UNIDENTIFIED FEMALE: She should sit in jail the rest of her life. I don't that death penalty is fair enough.
BANFIELD: I honestly wondered how this young woman was going to go get a fair trial.
UNIDENTIFIED FEMALE: She killed her daughter.
KAYE: So I guess the question is, why did you want to take a case like this on?
MASON: Well, I did have biding brief that she was needing help legally and had not been treated fairly by the media at all.
GRACE: Everything she tells police is a big fat lie.
MASON: They were intent on convicting her long before she ever see the courthouse.
BANFIELD: I thought it was a slam dunk.
BELVIN PERRY, PRESIDING JUDGE, CASE ANTHONY CASE: Those are the cases that sneak up on you and bite you.
KAYE: By now, Casey Marie Anthony was the most heated woman in America. Her murder trial had not even begun yet many around the world had already convicted her. But her defense lawyers were about to drop a bombshell no one saw coming. It would become the hallmark of the trial. Expect the unexpected.

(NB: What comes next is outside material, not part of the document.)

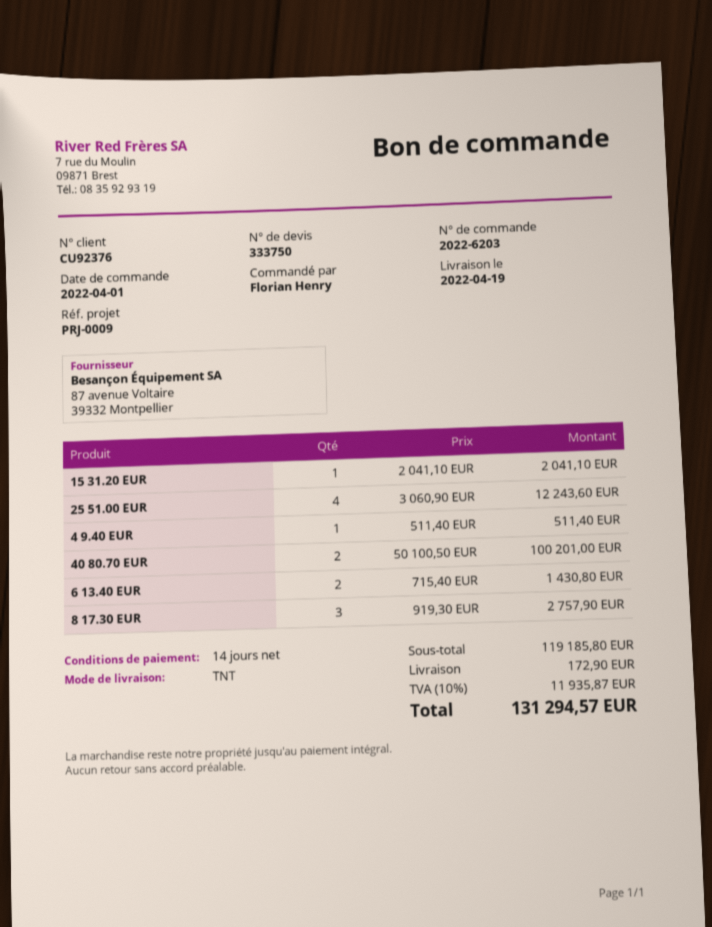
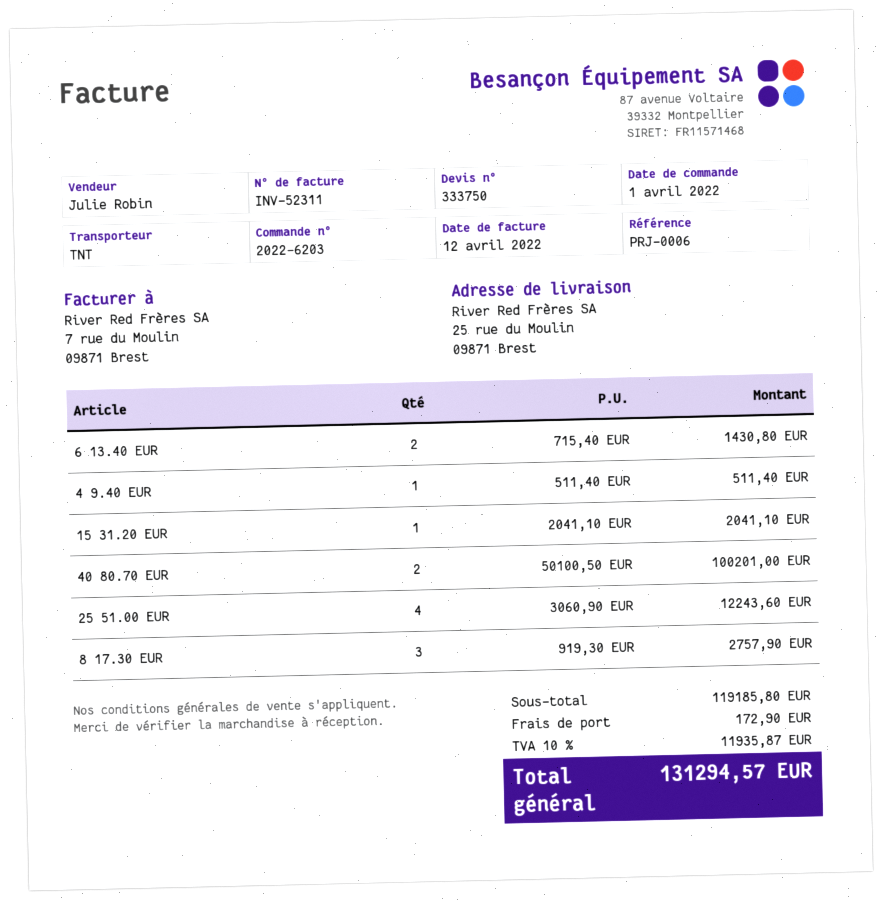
reference: PRJ-0009 -> PRJ-0006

[20:25:17] UNIDENTIFIED FEMALE: Good morning, ladies and gentlemen. Welcome to Orange County.
BANFIELD: The prosecution was very (INAUDIBLE), methodical, dispassionate.
LINDA DRANE-BURDICK, PROSECUTOR, CASEY ANTHONY CASE: Day one, Monday, June 16th, 2018.
KARAS: Linda Drane-Burdick would say day by day, where is Caylee? Where is Caylee? (INAUDIBLE) Casey doing? Where is Caylee?
DRANE-BURDICK: Day 21, Casey Anthony is (INAUDIBLE) around Orlando. Where is Caylee Anthony?
PERRY: Prosecution made a powerful circumstantial evidence case. Their consistent lies for odor of decomposition in that car, her unusual behavior.
KARAS: The main witness for the prosecution is that they really don't know exactly when and how she died.
MASON: I was convinced that they just didn't have a case. What they had was public outcry. Prejudice and pre-disposition of people to convict.
JOSE BAEZ, DEFENSE ATTORNEY, CASEY ANTHONY: Everyone wants to know what happened.
KAYE: The defense knew where they were going with their theory.
BAEZ: How in a world can a mother wait 30 days before ever reporting her child missing? That's insane. Well, the answer is actually relatively simple. She never was missing.
PERRY: It was like a bolt of lightning.
UNIDENTIFIED MALE: Caylee Anthony died on June 16th, 2008 when she drowned in her family's swimming pool.
BANFIELD: I needed a spatula to get my jaw off of the floor.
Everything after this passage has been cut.